Semana passada o Estado depositou R$ 50 mil e a prefeitura repassou R$ 200 mil pelo convênio que tem com a instituição. Os recursos bancaram a folha de janeiro e deram uma sobrevida para a maternidade, viabilizando o retorno do atendimento às parturientes. Mas as novas internações continuam suspensas. 

O presidente e administrador da Santa Casa de São Lourenço do Sul, José Nei Lamas, fala que o atraso no repasse por parte do Estado chega a R$ 1,4 milhão e só para os médicos o hospital deve R$ 700 mil, o correspondente a dois meses de atraso no pagamento salarial. “Se não me mandarem nada este mês vou parar de atender SUS. Só urgência e emergência vou manter”, afirma. 

O presidente do Hospital da Caridade de Canguçu, Luís Ernesto Vargas, diz que talvez com a aprovação da CPMF o governo federal possa fazer algo, sendo essa a informação recebida em Brasília recentemente. 

No Hospital de Caridade Nossa Senhora da Conceição, em Piratini, conforme o diretor executivo Laerto Farias, havia uma “gordurinha” que permitiu a manutenção do atendimento e há esperança de o Estado repassar valores. A Casa de Saúde de Pinheiro Machado atende com dificuldade e faz contenções para não reduzir o atendimento, informa o vice-presidente Ronaldo Madruga. 

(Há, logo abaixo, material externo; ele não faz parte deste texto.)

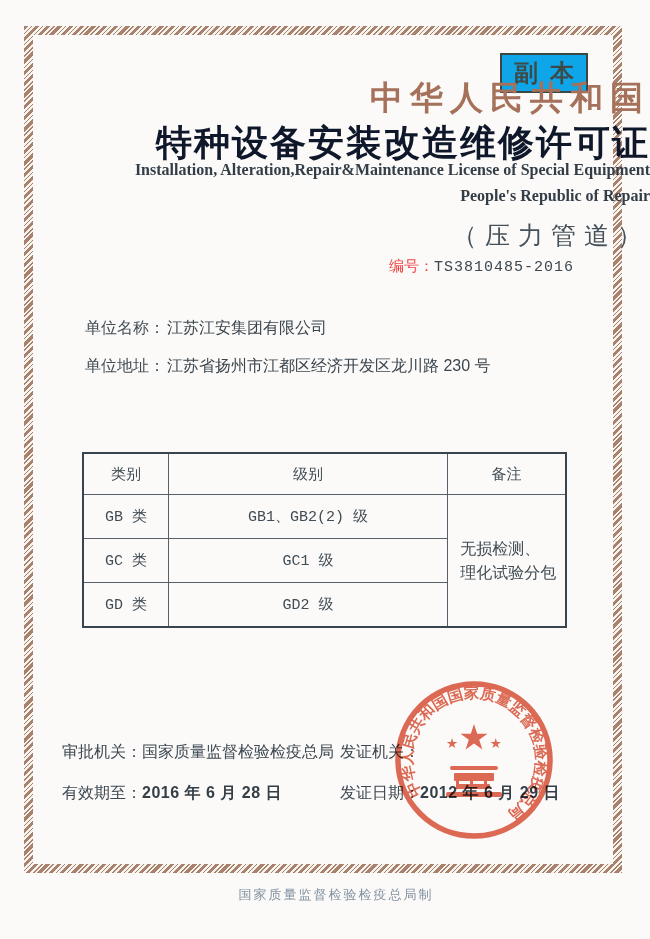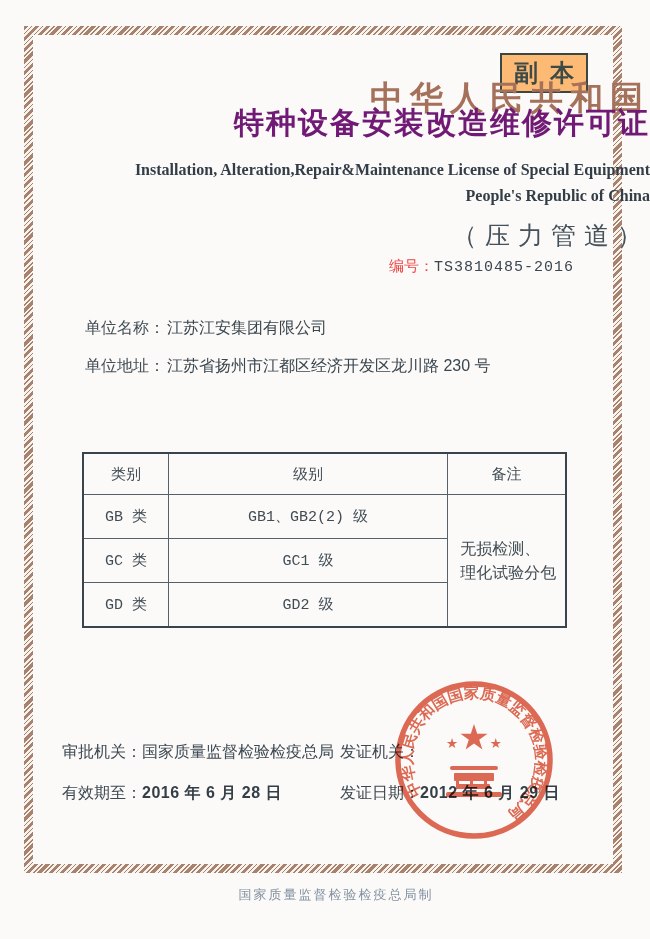"副本" .badge { background: #fdba74 -> #0ea5e9 }
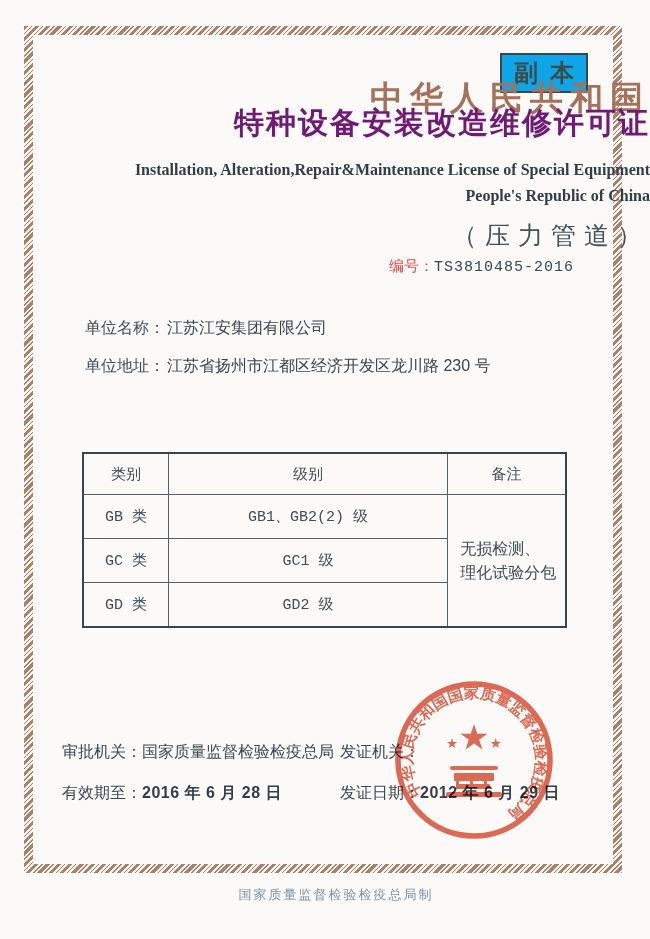"特种设备安装改造维修许可证" .title-cn2 { color: #701a75 -> #0f172a; font-size: 30px -> 36px; top: 103px -> 119px }
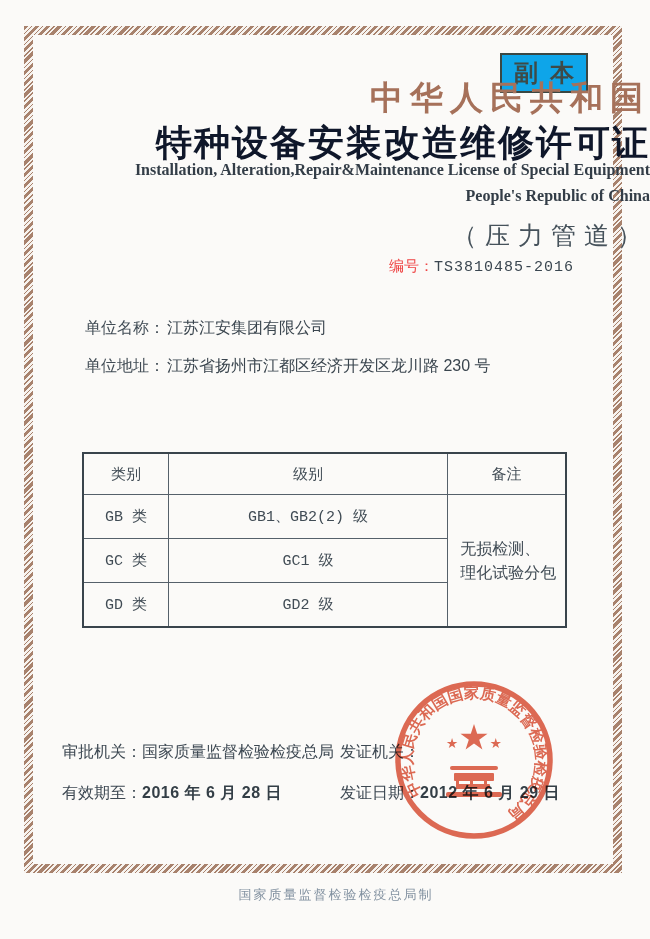"People's Republic of China" div.abs { text: China -> Repair }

A Santa Casa de Rio Grande, que enfrentou semana passada uma paralisação das atividades por parte de servidores, contraiu um empréstimo de R$ 10 milhões, a ser pago em 84 vezes, e conseguiu colocar em dia a folha de pagamento dos funcionários, segundo informa a prefeitura, além de pagar fornecedores. Em fevereiro o hospital recebeu R$ 2,3 milhões do governo do Estado e este mês R$ 740 mil. 

Ministério da Saúde fala em reajuste 

O titular da 3ª Coordenadoria Regional de Saúde, Gabriel Andina, prefere não se manifestar até a reunião desta segunda-feira na Secretaria Estadual de Saúde, com todos os coordenadores regionais, para debater o assunto. Já o Ministério da Saúde, por meio de sua assessoria de comunicação, informa que a tabela SUS não representa a única forma de custeio dos serviços hospitalares da rede pública e que os valores fora da tabela já respondem por cerca de 40% dos R$ 14,8 bilhões federais destinados aos hospitais filantrópicos, santas casas e demais instituições que atendem pelo SUS de todo o Brasil.  
"Considerando o orçamento hospitalar via Teto MAC (média e alta complexidade), recurso enviado mensalmente pelo Ministério da Saúde para os Fundos Estaduais e Municipais de Saúde - a quem compete gerenciar e distribuir a verba para a região -, o crescimento do total em incentivos, além da tabela, foi de 210%, entre 2010 e 2015”, diz a nota. Informa ainda que desde 2007 mais de mil procedimentos da tabela SUS foram reajustados, considerando a necessidade dos serviços e a pactuação com os gestores locais de saúde.